Tragiquement, le hasard fut beaucoup moins prodigue avec d’autres camarades
dont les vies si courtes n’en furent pas moins nobles et courageuses”. Ce
faisant, l’analyse renvoie à l’actualité car d’une manière ou d’une autre, le
guévarisme est au cœur du débat qui traverse la mouvance altermondialiste, la
gauche socialiste. Le guévarisme non pas ramené à son expression caricaturale
du guérillero mais comme pensée et pratique portant les prémices d’une nouvelle
forme d’exercice ou de “faire de la politique” ; une vision de la politique
fondée sur le principe du contre-pouvoir. Les mouvements de gauche animés de la
volonté de trouver une alternative au cynisme et au fatalisme des années 80 et
90 s’inspirent de cette démarche pour construire des projets et non seulement
des programmes ; le néolibéralisme cesse d’apparaître comme un horizon
indépassable. Il est donc réducteur d’enfermer le guévarisme dans une polémique
sur les moyens de lutte : élections / lutte armée. Le guévarisme contribue au
contraire à clarifier des notions comme celles de pouvoir, d’engagement. En
d’autres termes, on peut être réformiste et guévariste, car c’est un
positionnement philosophique qui dicte un rapport différent au pouvoir.
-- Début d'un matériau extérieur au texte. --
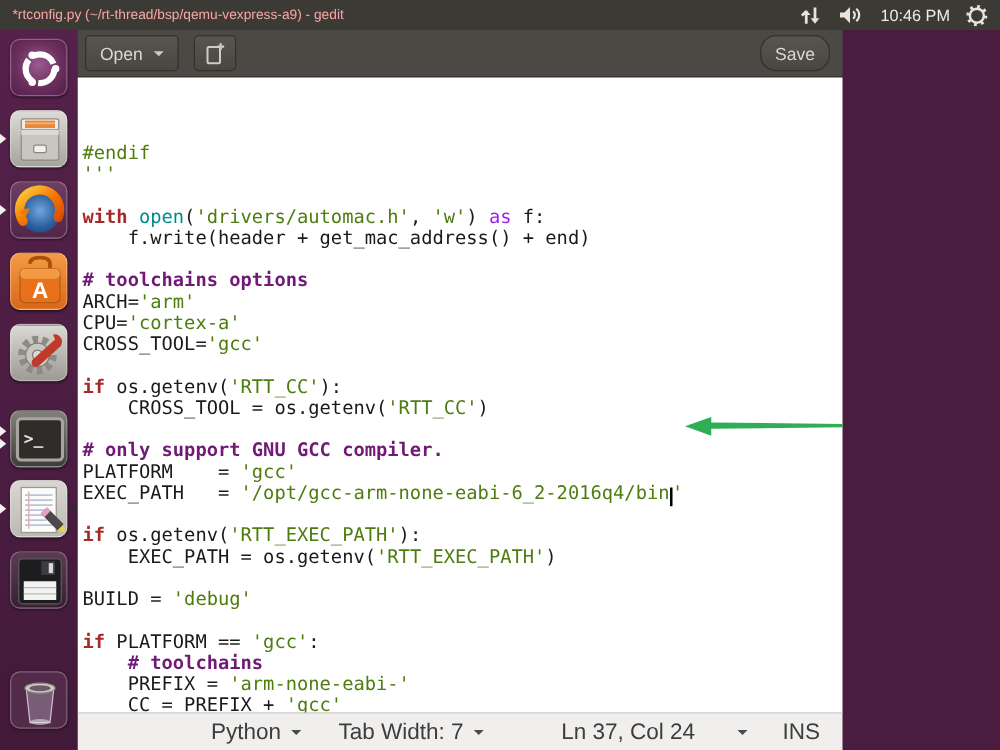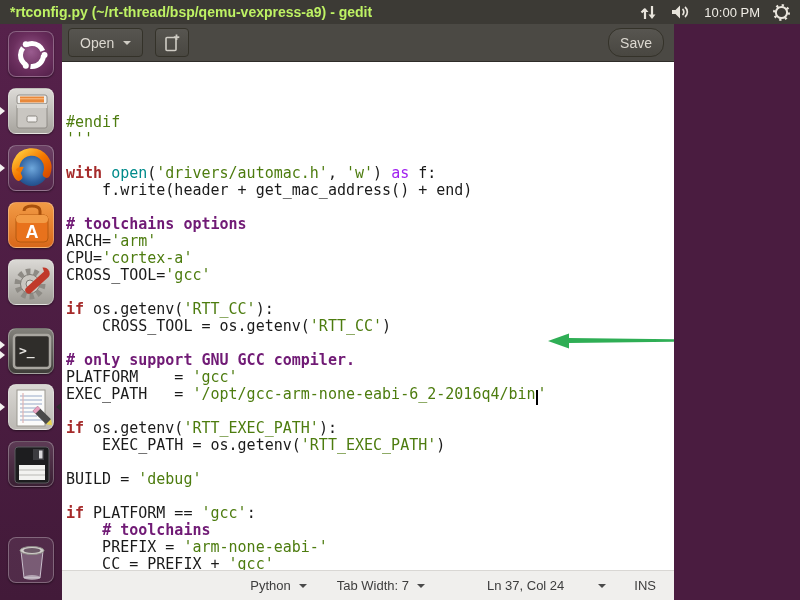--- a/index.html
+++ b/index.html
@@ -9,7 +9,7 @@
   
   .top-bar { position:absolute; left:0; top:0; width:800px; height:24px;
     background:#3c3a35; display:flex; align-items:center; padding:0 10px; z-index:30; }
-  .top-bar .title { color:#bef264; font-size:14px; font-weight:bold; white-space:nowrap; }
+  .top-bar .title { color:#fca5a5; font-size:11px; font-weight:normal; white-space:nowrap; }
   .top-bar .spacer { flex:1; }
   .indicators { display:flex; align-items:center; gap:13px; }
   .indicators svg { display:block; }

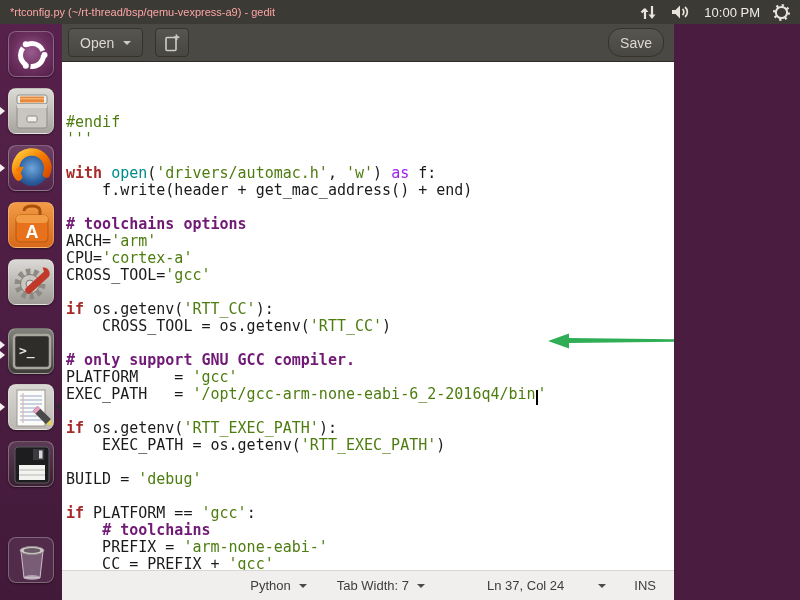--- a/index.html
+++ b/index.html
@@ -98,7 +98,7 @@
         <path d="M14 3 a6.5 6.5 0 0 1 0 10" stroke="#e8e4dc" stroke-width="1.7" fill="none"></path>
       </svg>
     </span>
-    <span class="clock">10:00 PM</span>
+    <span class="clock">10:46 PM</span>
     <span>
       <svg width="17" height="17" viewBox="0 0 17 17">
         <circle cx="8.5" cy="8.5" r="5.6" fill="none" stroke="#e8e4dc" stroke-width="2"></circle>

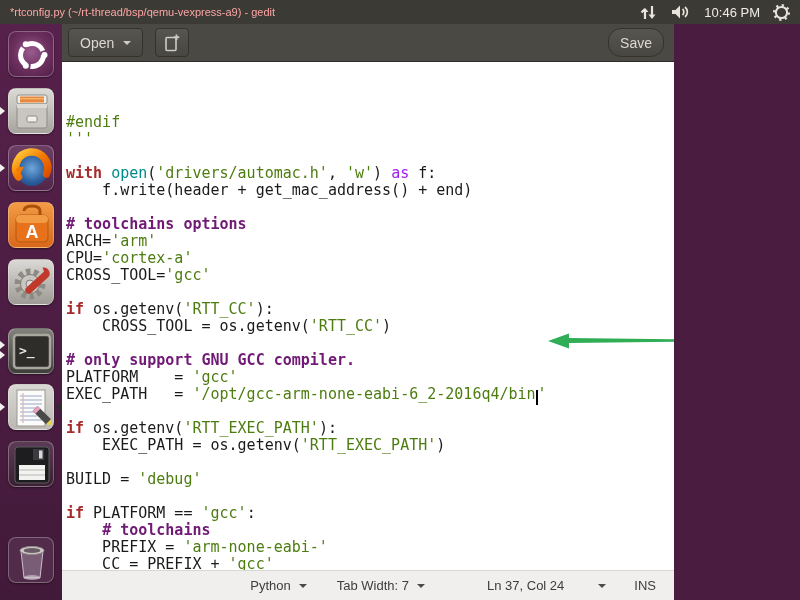--- a/index.html
+++ b/index.html
@@ -69,7 +69,7 @@
   .anno-arrow { position:absolute; left:484px; top:270px; }
 
   .status-bar { height:30px; background:#f0efed; border-top:1px solid #d9d7d4;
-    display:flex; align-items:center; font-size:13px; color:#3d3d3d;
+    display:flex; align-items:center; font-size:18px; color:#3d3d3d;
     padding:0 18px; flex:none; }
   .sb-spacer { flex:1; }
   .sb-item { display:flex; align-items:center; cursor:default; }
Celui-ci n’est plus perçu comme une structure mais comme l’ensemble des
relations qui structurent la société. La
critique d’inspiration guévariste ne concerne pas un pouvoir mais le pouvoir ;
la conséquence d’une telle approche est énorme ; il ne suffit pas de renverser
une classe dominante pour voir fleurir la liberté. L’expérience des pays du
socialisme soviétique est éloquente à ce sujet.
Autre leçon
guévariste, c’est le dépassement de la dichotomie moyens/fins : le changement
n’est pas renvoyé au lendemain ; échéance sans cesse refoulée pour multiples
raisons. C’est le triomphe du principe de l’immanence. Ce que nous faisons a du
sens ici et maintenant. La justesse de l’action ne devra pas être recherchée
dans le futur, mais dans son caractère juste au présent. La révolution n’est
pas un point d’arrivée mais un devenir ; elle n’est pas l’objectif de l’acte
révolutionnaire, mais l’acte lui-même, “inexorable et interminable”.